Problem to solve:
Write out again, unchanged, the line that has "Oct-15: 840 -> 898" and each following line through the end of the entries below; leave pictures out.
:: Given data ::
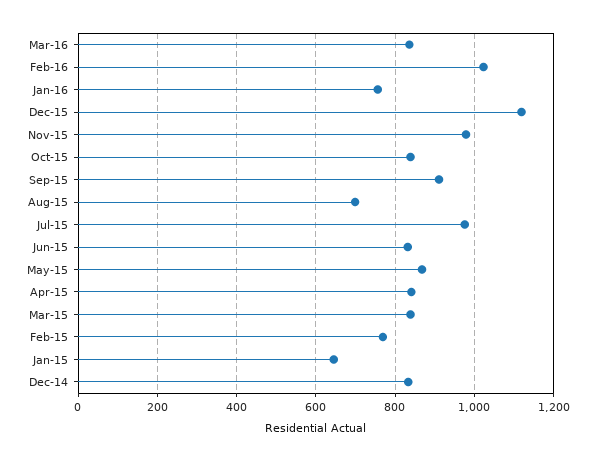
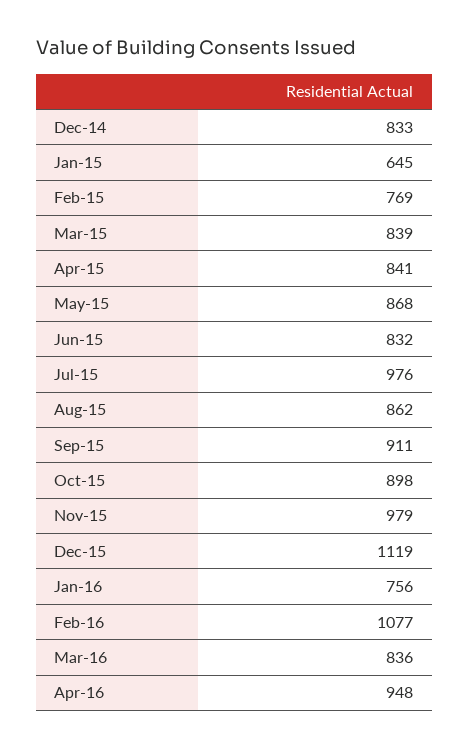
Feb-16: 1020 -> 1077
Oct-15: 840 -> 898
Aug-15: 700 -> 862
Apr-16: none -> 948

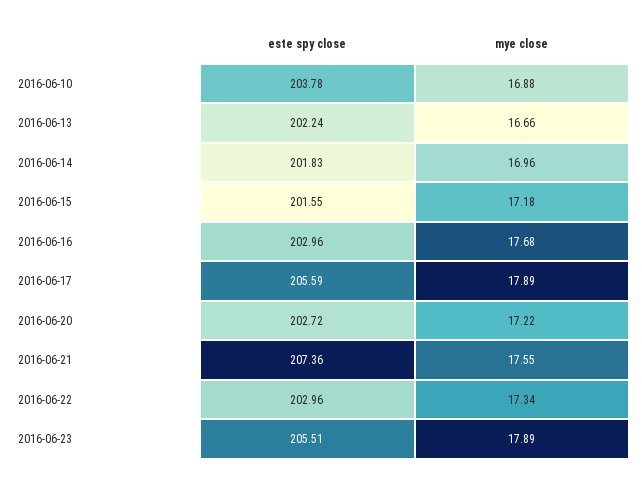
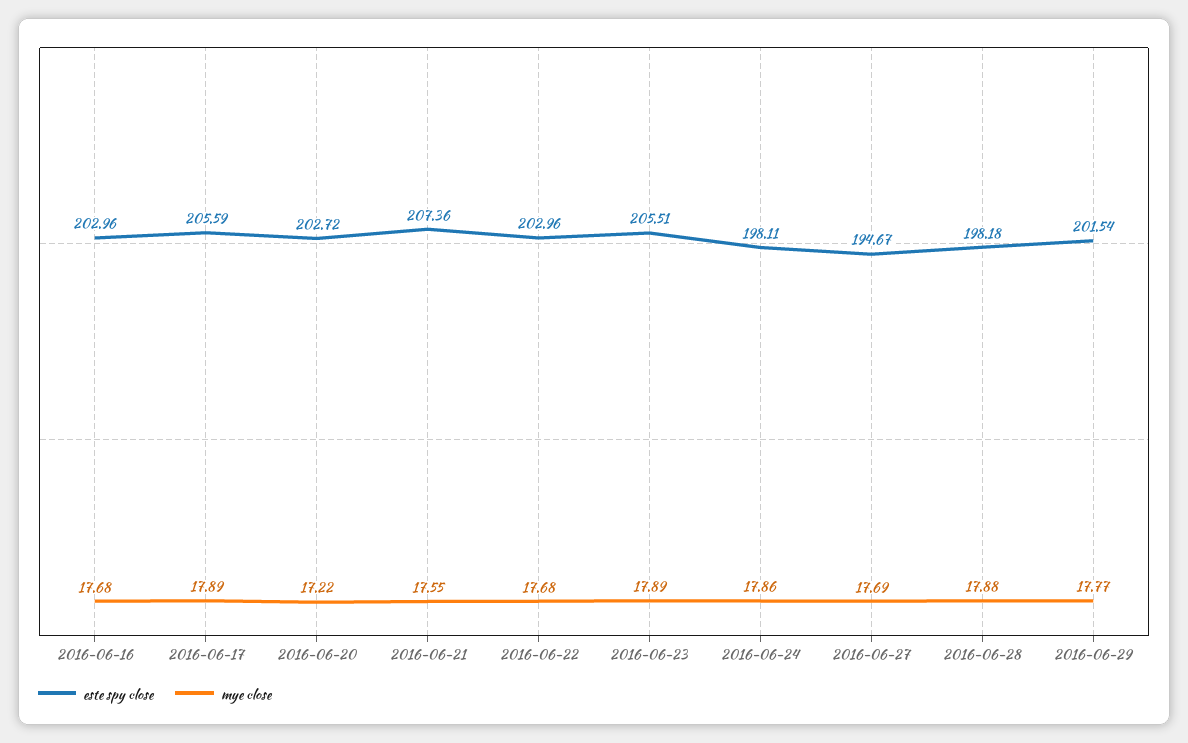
este spy close, 2016-06-10: 203.78 -> none
mye close, 2016-06-10: 16.88 -> none
este spy close, 2016-06-13: 202.24 -> none
mye close, 2016-06-13: 16.66 -> none
este spy close, 2016-06-14: 201.83 -> none
mye close, 2016-06-14: 16.96 -> none
este spy close, 2016-06-15: 201.55 -> none
mye close, 2016-06-15: 17.18 -> none
mye close, 2016-06-22: 17.34 -> 17.68
este spy close, 2016-06-24: none -> 198.11
mye close, 2016-06-24: none -> 17.86
este spy close, 2016-06-27: none -> 194.67
mye close, 2016-06-27: none -> 17.69
este spy close, 2016-06-28: none -> 198.18
mye close, 2016-06-28: none -> 17.88
este spy close, 2016-06-29: none -> 201.54
mye close, 2016-06-29: none -> 17.77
:::
Result for this task:
Oct-15: 840 -> 898
Aug-15: 700 -> 862
Apr-16: none -> 948

este spy close, 2016-06-10: 203.78 -> none
mye close, 2016-06-10: 16.88 -> none
este spy close, 2016-06-13: 202.24 -> none
mye close, 2016-06-13: 16.66 -> none
este spy close, 2016-06-14: 201.83 -> none
mye close, 2016-06-14: 16.96 -> none
este spy close, 2016-06-15: 201.55 -> none
mye close, 2016-06-15: 17.18 -> none
mye close, 2016-06-22: 17.34 -> 17.68
este spy close, 2016-06-24: none -> 198.11
mye close, 2016-06-24: none -> 17.86
este spy close, 2016-06-27: none -> 194.67
mye close, 2016-06-27: none -> 17.69
este spy close, 2016-06-28: none -> 198.18
mye close, 2016-06-28: none -> 17.88
este spy close, 2016-06-29: none -> 201.54
mye close, 2016-06-29: none -> 17.77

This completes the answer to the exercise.